Six Killer Diseases of Childhood


Six Killer Diseases of Childhood


Children mostly affected by deadly diseases usually belong to under-developed or third world countries where proper medication and treatment is not readily available. One of the development goals of the UN was to reduce the mortality rate of children under the ages of 5.

Pediatric surgeons in Islamabad link this to the poor state of healthcare and lack of sufficient licensed and professional healthcare workers. Sometimes the vaccines cannot be distributed at the appropriate time in poorly developed countries which results in a higher mortality rate.

Many pharmaceutical companies have joined hands to provide life-saving vaccines to children. But there are still some diseases that cause more deaths than any other disease in children.

Such diseases are commonly referred to as killer diseases. For such diseases, prompt treatment is required and needed. Here are six killer diseases of childhood known worldwide:

  • Pneumonia

Pneumonia is basically the killer of the lungs. It is a severe bacterial infection that causes inflammation of the lungs and causes them to fill up with fluid. Severe pneumonia can kill almost anyone regardless of age. But it still kills more children worldwide than any other disease. Sometimes hospitalization is required to treat children with pneumonia.

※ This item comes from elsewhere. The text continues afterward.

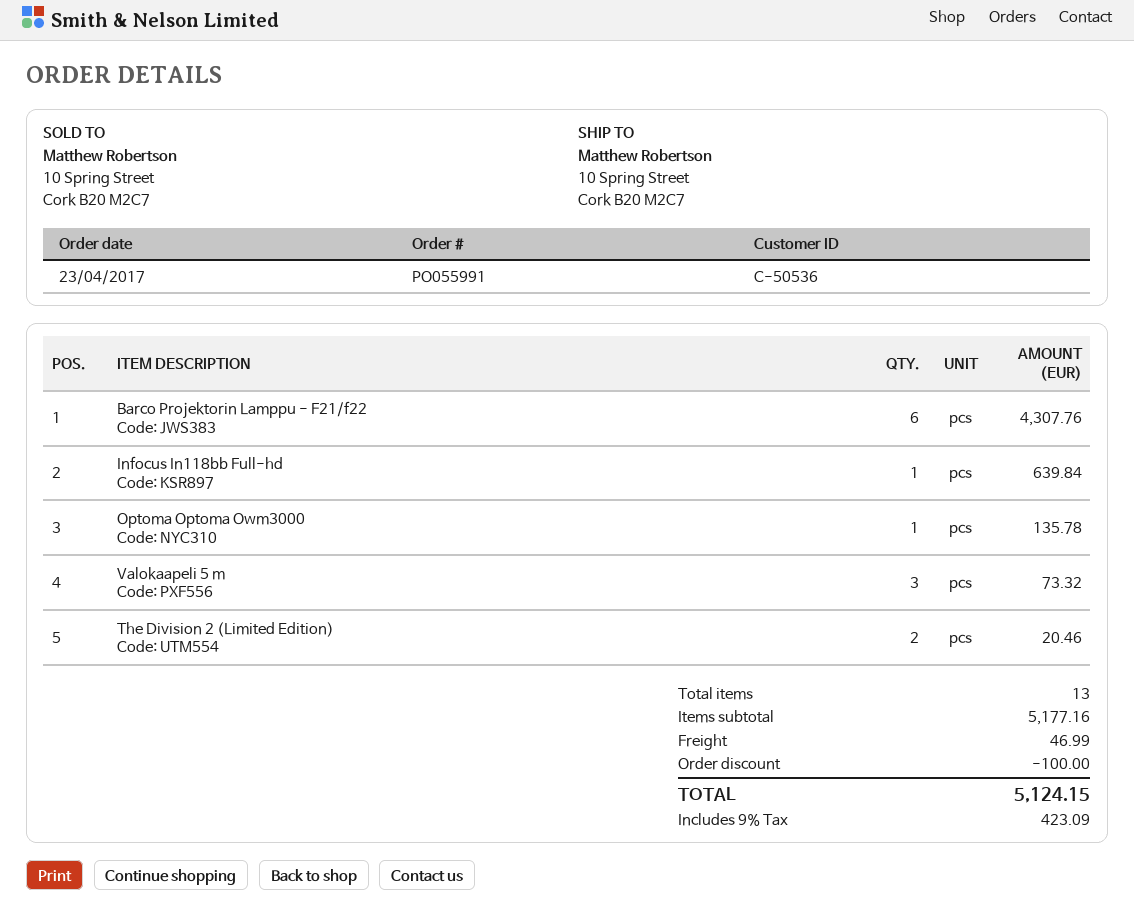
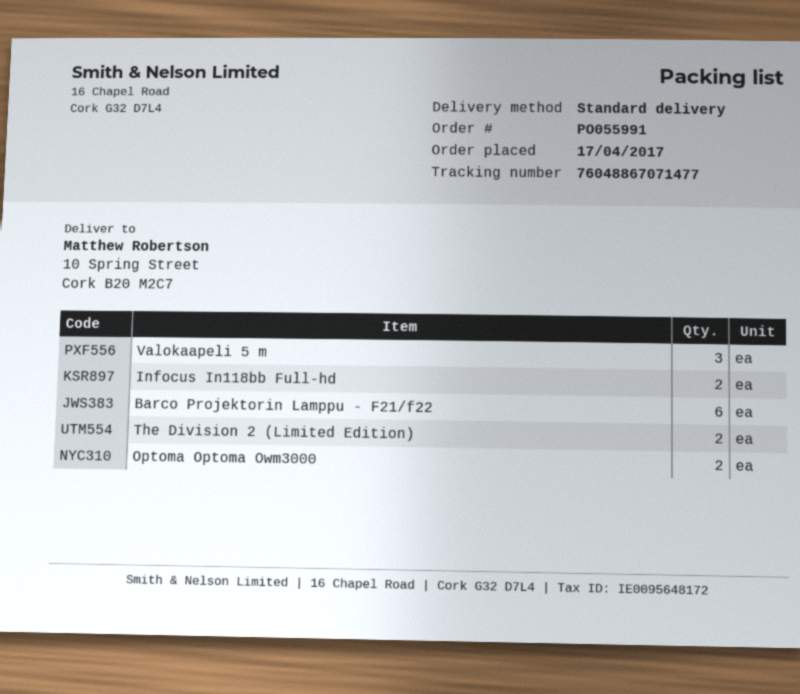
order date: 2017-04-23 -> 2017-04-17
Infocus In118bb Full-hd: 1 -> 2
Optoma Optoma Owm3000: 1 -> 2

The infant mortality rate due to pneumonia has fallen under one million. Malnutrition is the biggest risk factor. Since medication is not abruptly available in case any child falls ill.

  • Diarrhea

Diarrhea can be caused by a viral infection or a bacterial infection. Rotavirus and E. coli being the biggest suspect. Poor sanitation and hygiene conditions are the biggest cause of diarrhea. Contaminated water can cause the spread of infection in the body. Diarrhea can cause dehydration in the children which would need prompt treatment.

The infant mortality rate due to diarrhea has fallen under 500,000. Diarrhea induced death ratio is about 70 percent. Diarrhea along with Pneumonia kills more children than any other disease.

  • Malaria

Malaria occurs due to an infected female mosquito bite. It is a tropical disease and is most common in Asian and tropical countries. Malaria causes a high fever along with chills. These symptoms are accompanied by severe diarrhea and vomiting. The intensity of symptoms can lead to dehydration and muscle pains and cramps.

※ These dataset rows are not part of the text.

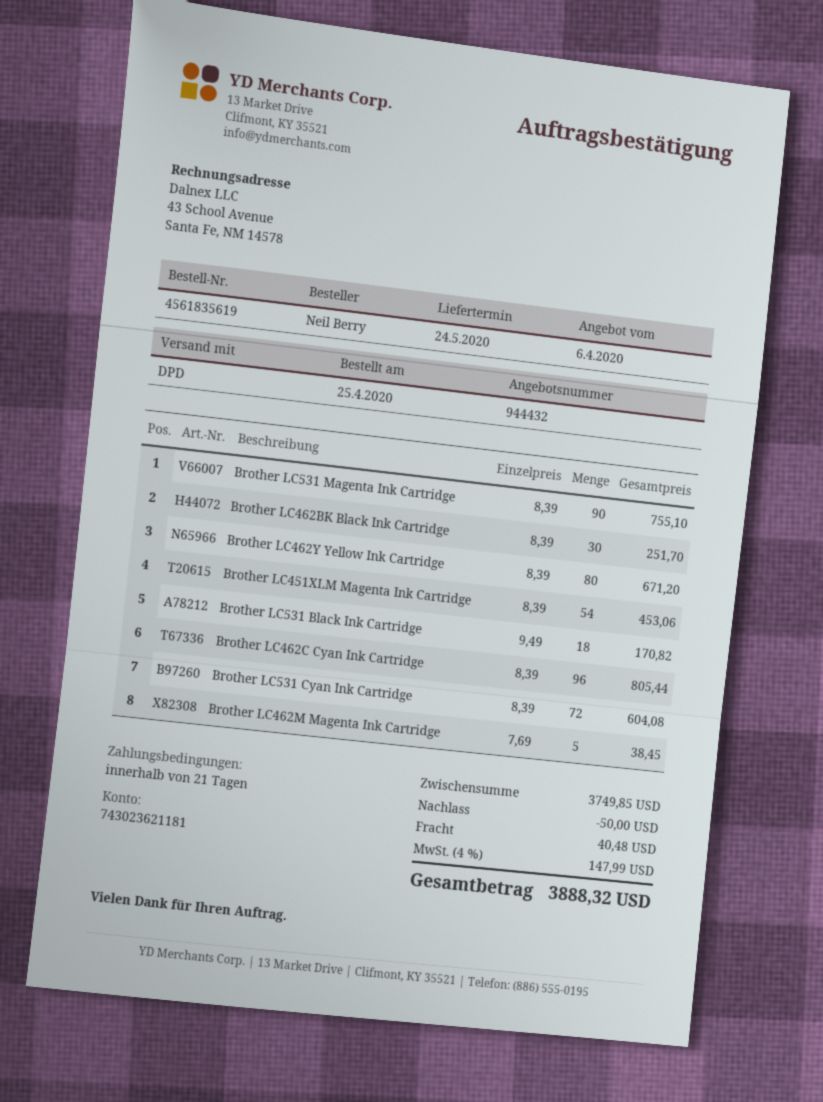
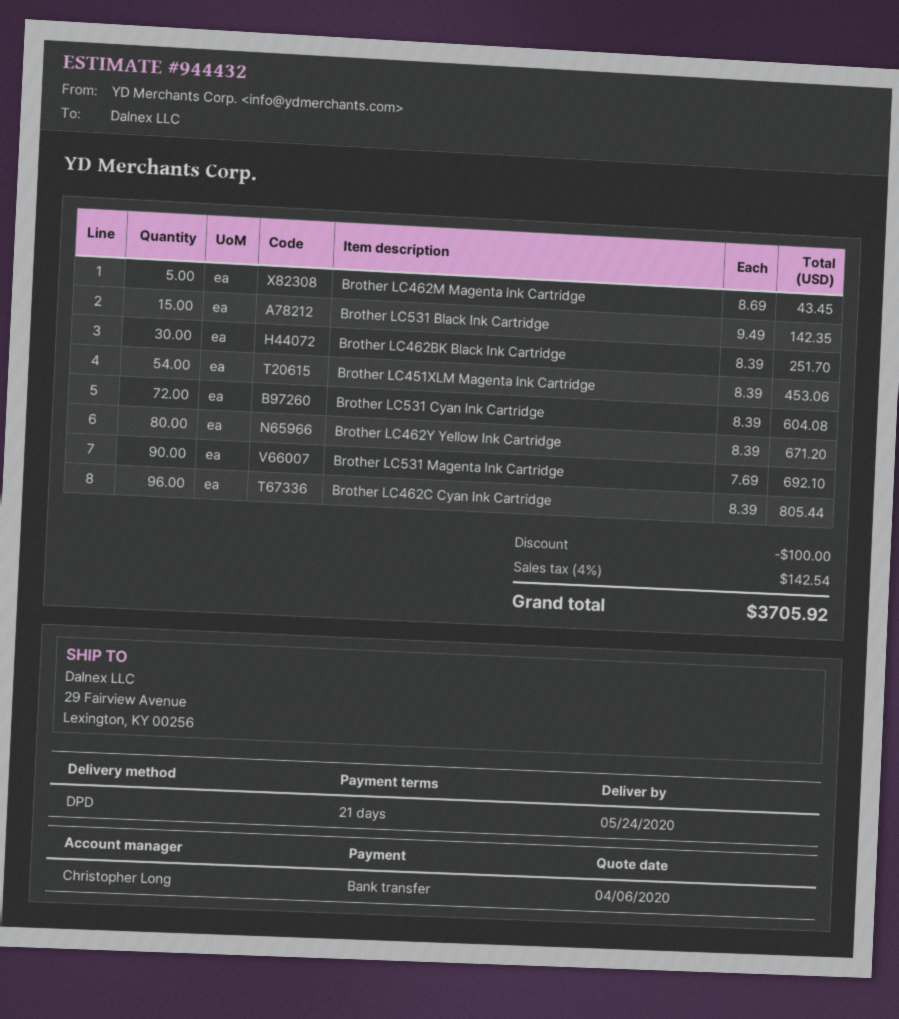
Brother LC531 Magenta Ink Cartridge: 90 x 8.39 = 755.10 -> 90 x 7.69 = 692.10
Brother LC531 Black Ink Cartridge: 18 x 9.49 = 170.82 -> 15 x 9.49 = 142.35
Brother LC462M Magenta Ink Cartridge: 5 x 7.69 = 38.45 -> 5 x 8.69 = 43.45
discount: 50.00 -> 100.00
shipping: 40.48 -> none
tax: 4% = 147.99 -> 4% = 142.54
total: 3888.32 -> 3705.92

The infant mortality rate due to malaria falls a little over 300,000. Due to treatment and preventive methods, the mortality rate of malaria has dropped almost under 60 percent.

  • Meningitis

Like diarrhea, meningitis can also be caused by both bacterial or viral infections. The most common of both being the bacterial version. Meningitis occurs when the brain and spinal cord are affected by the infection. Meningitis is more deadly and can cause death instantly. Antibiotics and vaccines can be treated with meningitis but it still needs extra care. Regardless, of that many children still die due to meningitis.

The infant mortality rate is a little over 110,000. Six different strains of the bacteria can cause meningitis. The infection spreads as quickly as it kills.

  • HIV

HIV is one of those diseases that has no definite cure. HIV weakens the immune system immensely. The most common mode of transmission is through sexual contact, or contaminated syringes, or through bodily fluids. HIV is transmitted in the fetus through the mother who is an HIV carrier. The child born will automatically be HIV positive. It can also be transmitted during breastfeeding.

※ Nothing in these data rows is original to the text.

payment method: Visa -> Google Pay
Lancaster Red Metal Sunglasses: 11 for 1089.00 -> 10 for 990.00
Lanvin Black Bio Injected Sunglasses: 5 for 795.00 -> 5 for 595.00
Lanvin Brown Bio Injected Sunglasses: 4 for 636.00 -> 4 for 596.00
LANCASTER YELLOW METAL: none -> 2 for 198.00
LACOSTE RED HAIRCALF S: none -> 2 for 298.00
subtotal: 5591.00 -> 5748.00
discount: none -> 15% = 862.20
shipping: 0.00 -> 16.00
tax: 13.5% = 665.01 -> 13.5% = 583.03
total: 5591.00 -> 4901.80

The infant mortality rate is under 100,000. Tuberculosis is associated with HIV as a complication which is the leading cause of death among people.

  • Measles

Measles is a highly contagious viral infection. The mode of transmission is air and direct contact. Measles appears as an itch less rash with small white spots. The first sign is of high fever. Vitamin A deficiency along with Measles is a deadly combination. It especially affects malnourished children. The symptoms can last up to 10 days. Fever can be as high as 104 Degree Fahrenheit.

The infant mortality rate is less than 75,000. More deaths occur from measles in underdeveloped countries. Vaccination programs have been developed for measles which has controlled the spread of the disease to large amounts.

Malnourished children in third world countries develop many diseases due to the lack of a well-balanced health infrastructure which leads to more deaths than births. Steps to overcome such situations are being taken by the UN.